What You Will Learn
How to recognize when Radar Chart is the right Mermaid diagram, write the opening declaration, and shape a readable first version.
Best Fit
Capability assessment, Product comparison, Team maturity reviews.
Start Here
Copy the starter example, replace labels with your domain language, then simplify anything that does not help the reader.
Syntax Basics
Start with the diagram declaration, then add the smallest set of labels, relationships, and annotations needed to communicate the idea.
- Use radar-beta as the declaration.
- Define axes for the dimensions being compared.

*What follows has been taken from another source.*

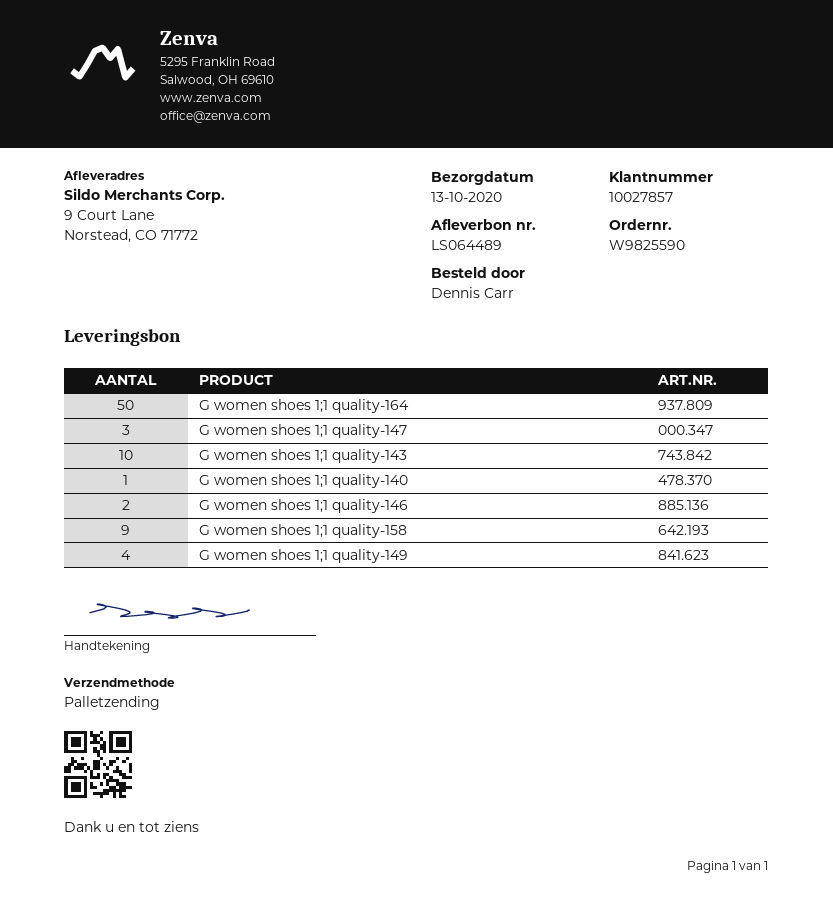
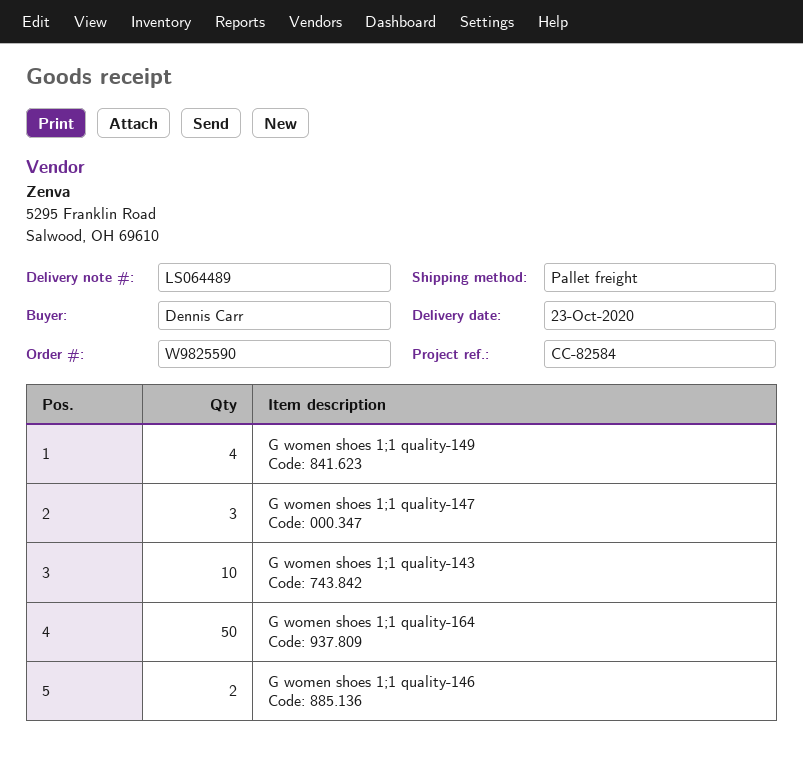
delivery date: 2020-10-13 -> 2020-10-23
G women shoes 1;1 quality-140: 1 -> none
G women shoes 1;1 quality-158: 9 -> none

- Add curves for each subject.
- Use the same scale across all axes.
Official Documentation Coverage
The Mermaid documentation for Radar Chart covers the following syntax areas. This tutorial condenses those topics into practical guidance for day-to-day documentation.
Title
Title is part of the official Mermaid Radar Chart syntax surface. Add it when the starter example needs more precision for production documentation.
Axes
Axes is part of the official Mermaid Radar Chart syntax surface. Add it when the starter example needs more precision for production documentation.
Curves
Curves is part of the official Mermaid Radar Chart syntax surface. Add it when the starter example needs more precision for production documentation.
Options
Options is part of the official Mermaid Radar Chart syntax surface. Add it when the starter example needs more precision for production documentation.
Configuration
Use Configuration after the diagram communicates the right structure. Styling should improve scanning and emphasis without hiding the underlying Mermaid syntax.
Theme variables
Use Theme variables after the diagram communicates the right structure. Styling should improve scanning and emphasis without hiding the underlying Mermaid syntax.
Radar style options
Use Radar style options after the diagram communicates the right structure. Styling should improve scanning and emphasis without hiding the underlying Mermaid syntax.
How This Tutorial Uses The Official Docs
Mermaid syntax evolves, so the official page remains the primary reference. This tutorial turns that reference material into an authoring workflow, review checklist, and production guidance.
Start with the official grammar
The official Mermaid Radar Chart page is the source of truth for syntax changes. Use this tutorial to choose the right authoring pattern, then confirm exact keywords and edge cases in the official reference.
Prioritize the core sections
For the first pass, focus on Title, Axes, Curves, Options. These sections usually explain the minimum structure required for a valid Radar Chart.
Add advanced syntax only when it earns its space
Treat Configuration, Theme variables, Radar style options as optional layers. They are valuable when the diagram needs precision, but they should not make the first version harder to read.
Syntax Reference Map
Use this map as a practical reading order for the official syntax page. It separates the first concepts to learn from the advanced details that are better added after the diagram already communicates the right idea.
Title is part of the official Mermaid Radar Chart syntax surface. Add it when the starter example needs more precision for production documentation.
Does this title detail make the radar chart easier to understand or maintain?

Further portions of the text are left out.